Not since I was very young and was never successful.

But @Marie5656 's idea of learning something new each month sounds good.
I wouldn't choose baking tho', I might eat it! 

I'm thinking more of learning new lower carb dishes; perhaps some meatless, too.

Or an adult education History class.


----------



## CarolfromTX (Dec 8, 2019)

Two years ago I made a resolution to go through and clean every drawer and closet (except in the sacrosanct man cave and man furniture) and clean things out. And I did it, too. But most years I don't have a resolution. Think I'm going to try that clean-out thing again this year.


----------



## Catlady (Dec 8, 2019)

My daughter has a favorite saying,  "My New Year's resolution is not to make any New Year resolutions."

Mine is to organize my house and paperwork so that I can find what I'm looking for when I need it.


----------



## Aunt Bea (Dec 8, 2019)

Same as last year continue shedding possessions and preparing for a move to smaller quarters.


----------



## Ruth n Jersey (Dec 8, 2019)

Like Aunt Bea, I want to continue purging. I've already started with my Christmas decorations. I usually just take out the items I want to display for the up and coming Christmas. Early in December I took all the holiday decorations out of the storage room and in January I will only put back what is really meaningful to me. Why would anyone need a full tote box full of pine cones and ornaments bigger then a baseball when for the last several years we put up a 3 foot tree? 
My second resolution is to tell myself its ok if It takes 2 days to do my weekly house cleaning instead of 1 or take an afternoon nap when I'm tired. This is a hard one because it means I'm slowing down and I'm having trouble accepting that. I'm pretty sure my legs and knees will thank me for it though.


----------



## Catlady (Dec 8, 2019)

Ruth n Jersey said:


> My second resolution is to tell myself its ok if It takes 2 days to do my weekly house cleaning instead of 1 or *take an afternoon nap when I'm tired*. This is a hard one because it means I'm slowing down and I'm having trouble accepting that. I'm pretty sure my legs and knees will thank me for it though.


Nothing wrong with taking naps, naps are healthy, like the lunch breaks you get at work.  Naps recharge your body, all animals take naps, they know instinctively that they need them.  Enjoy them!


----------



## Ronni (Dec 12, 2019)

I always make resolutions. I may not fully accomplish them by years' end,  but they give me a direction for the New Year, something to focus on and improve about myself or my environment.  

I don't usually give much thought to the specifics till after Christmas, but I always make resolutions.

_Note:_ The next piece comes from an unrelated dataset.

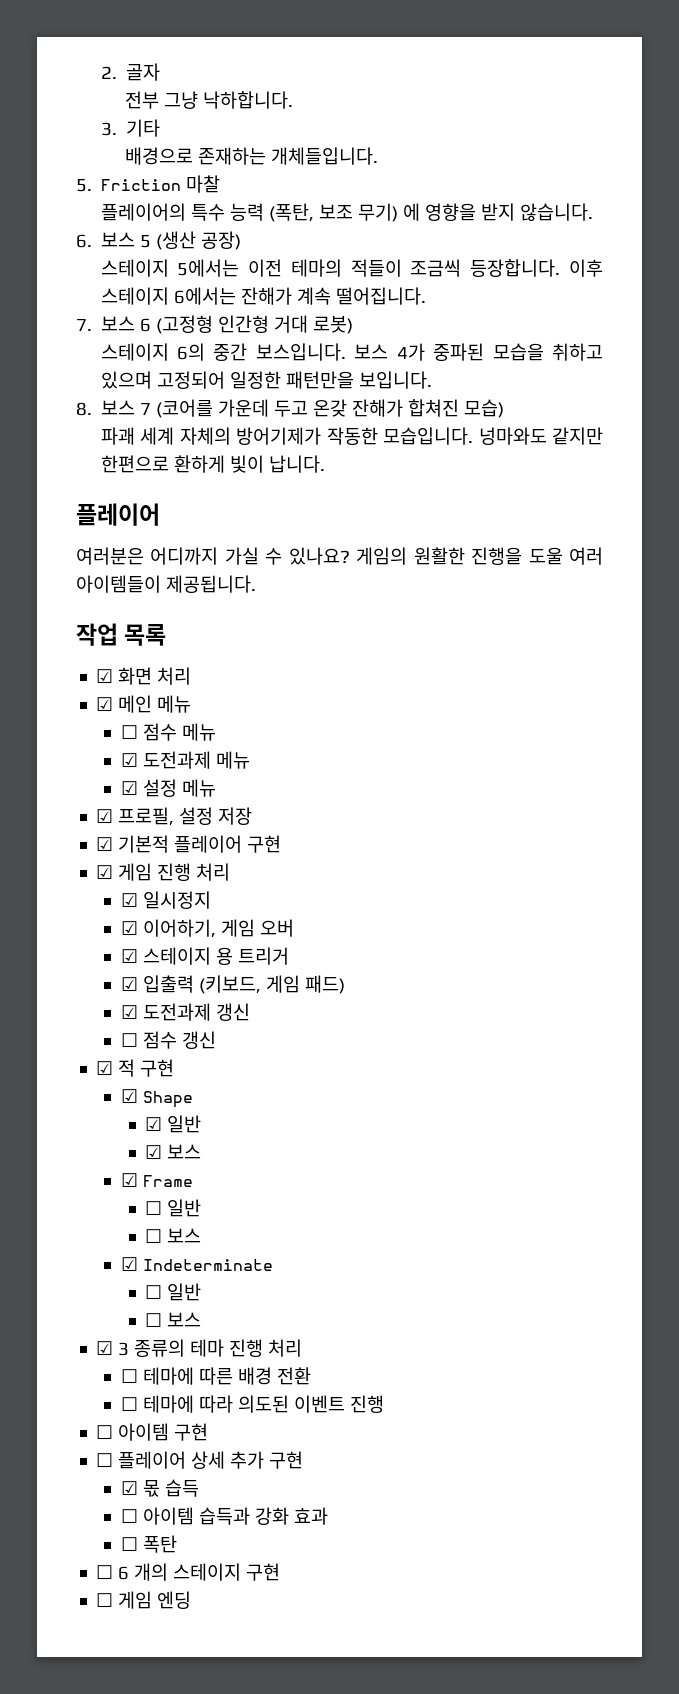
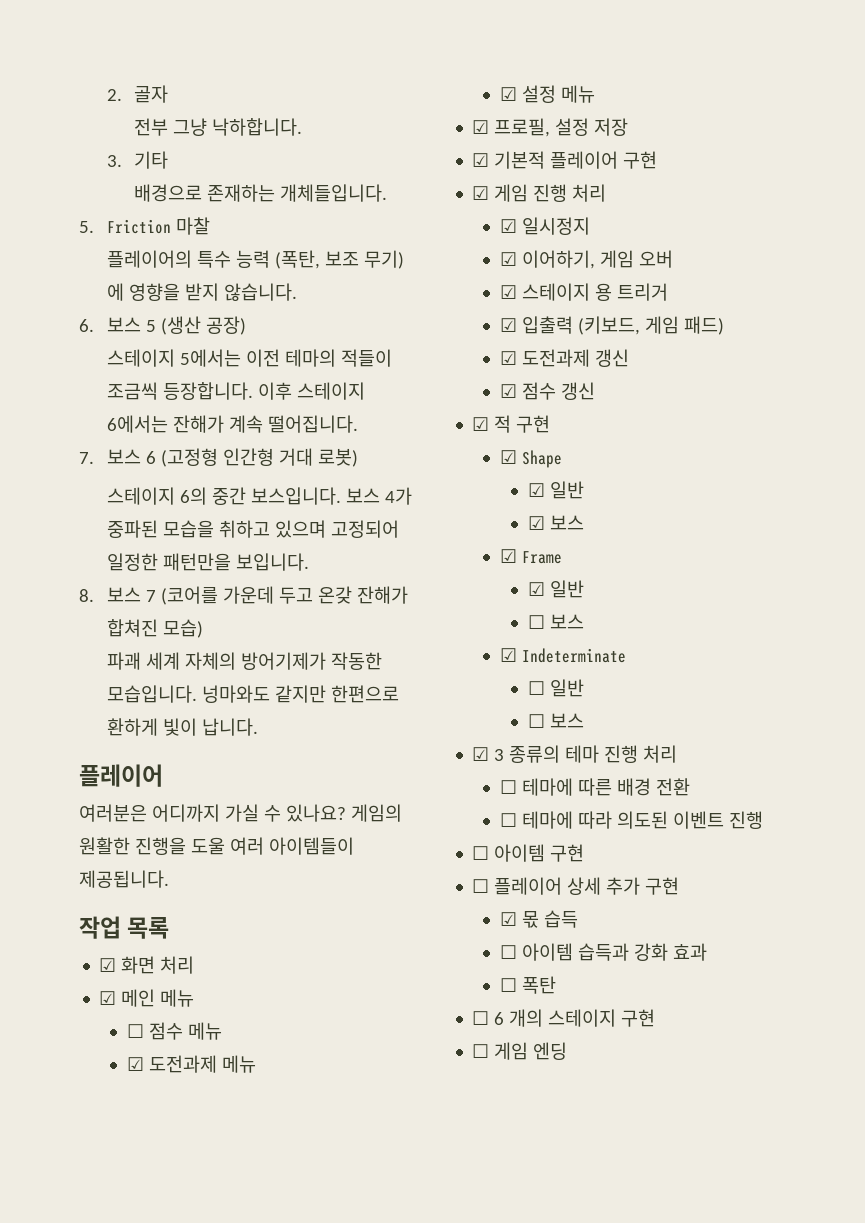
[120,1033,138,1047] ☐ -> [499,384,517,398] ☑
[145,1201,163,1215] ☐ -> [527,582,545,596] ☑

Marie, I love your plan for 2020!!


----------



## JustBonee (Dec 12, 2019)

Not going to make any resolutions for the new year .... I know better -  they just get forgotten too soon.


----------



## debodun (Dec 25, 2019)

I don't waste my time with resolutions.


----------



## PopsnTuff (Dec 25, 2019)

Never have and never will - for most folks its just a pipe dream, lol....


----------



## Packerjohn (Dec 25, 2019)

Nope, not me.  When I was younger & travel often & far then I had these plans for travelling.  A lot of people make some sort of resolution about changing a habit or losing weight but I never do.  I guess its a sort of tradition with some people but not for me.  At my age I am pretty happy with myself.  Oh, I'm far from perfect but I'm in my 70s & I am at least realistic with myself.  I'm never going to be rich, never going to be a movie star & I'm certainly not going to play my guitar like Merle Travel, Chet Atkins or Roy Clark.  I'm happy just to be a good ole' country boy that finds himself in the mean bad city & will soon be moving back to the country.  I enjoy my 2.5 hours of TV in the evening but I don't make a resolution about watching all my favourite shows from days gone by because I ain't gonna live that long!  However, for all you good folks with some resolutions for 2020, I wish ya all good luck!


----------



## hollydolly (Dec 25, 2019)

Nope I don't make them, if I'm going to make my mind up to do something I'll do it any time of the year..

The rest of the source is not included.